▶

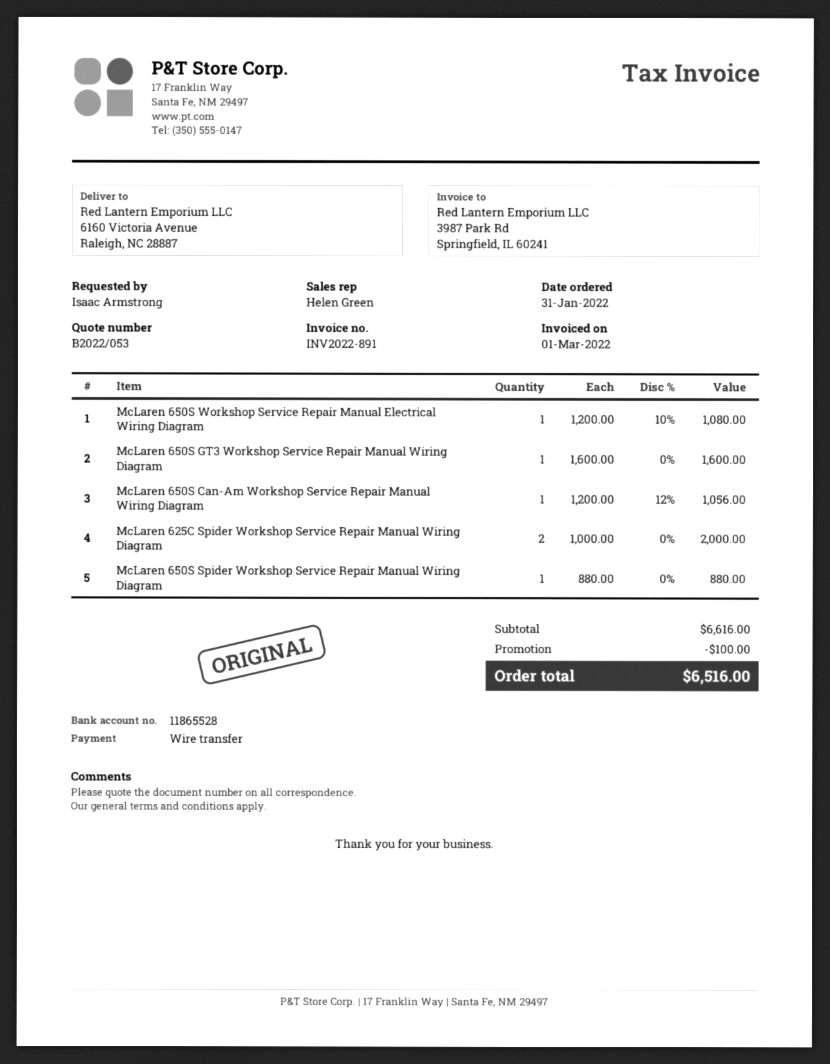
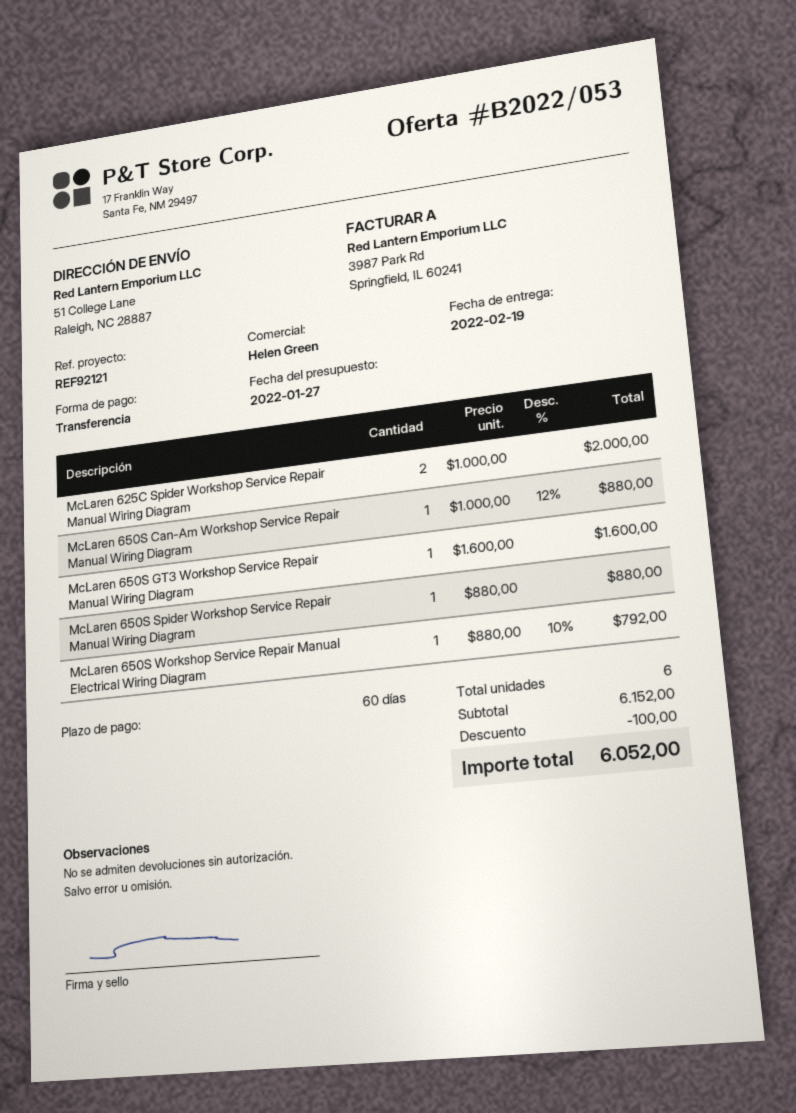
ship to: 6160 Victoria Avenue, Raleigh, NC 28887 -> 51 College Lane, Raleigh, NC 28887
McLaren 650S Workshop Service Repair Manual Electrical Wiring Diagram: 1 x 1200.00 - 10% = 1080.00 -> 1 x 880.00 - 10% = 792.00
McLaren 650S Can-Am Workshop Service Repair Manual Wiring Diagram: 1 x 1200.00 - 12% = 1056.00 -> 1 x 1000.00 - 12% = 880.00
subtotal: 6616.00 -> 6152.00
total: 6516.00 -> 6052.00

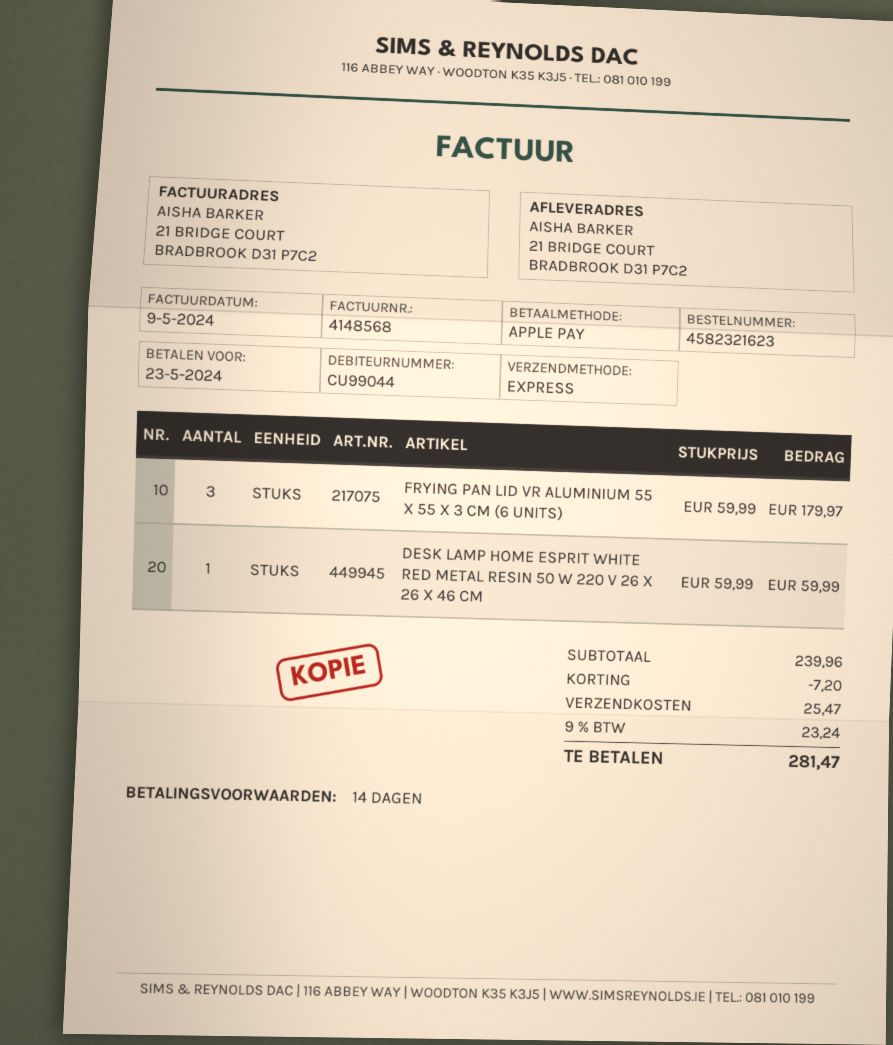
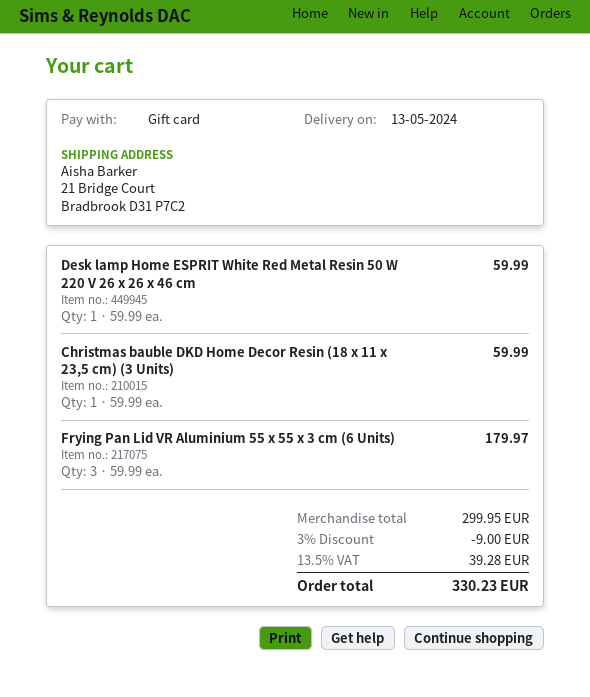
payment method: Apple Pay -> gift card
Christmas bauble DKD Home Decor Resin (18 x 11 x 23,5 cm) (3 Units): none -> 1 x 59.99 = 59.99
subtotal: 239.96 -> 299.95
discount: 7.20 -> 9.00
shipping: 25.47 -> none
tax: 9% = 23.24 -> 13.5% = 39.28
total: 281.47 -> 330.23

◀

_Task prompt_:
For each line above that contains the word "Diagram", copy that line.

_Response to this task_:
McLaren 650S Workshop Service Repair Manual Electrical Wiring Diagram: 1 x 1200.00 - 10% = 1080.00 -> 1 x 880.00 - 10% = 792.00
McLaren 650S Can-Am Workshop Service Repair Manual Wiring Diagram: 1 x 1200.00 - 12% = 1056.00 -> 1 x 1000.00 - 12% = 880.00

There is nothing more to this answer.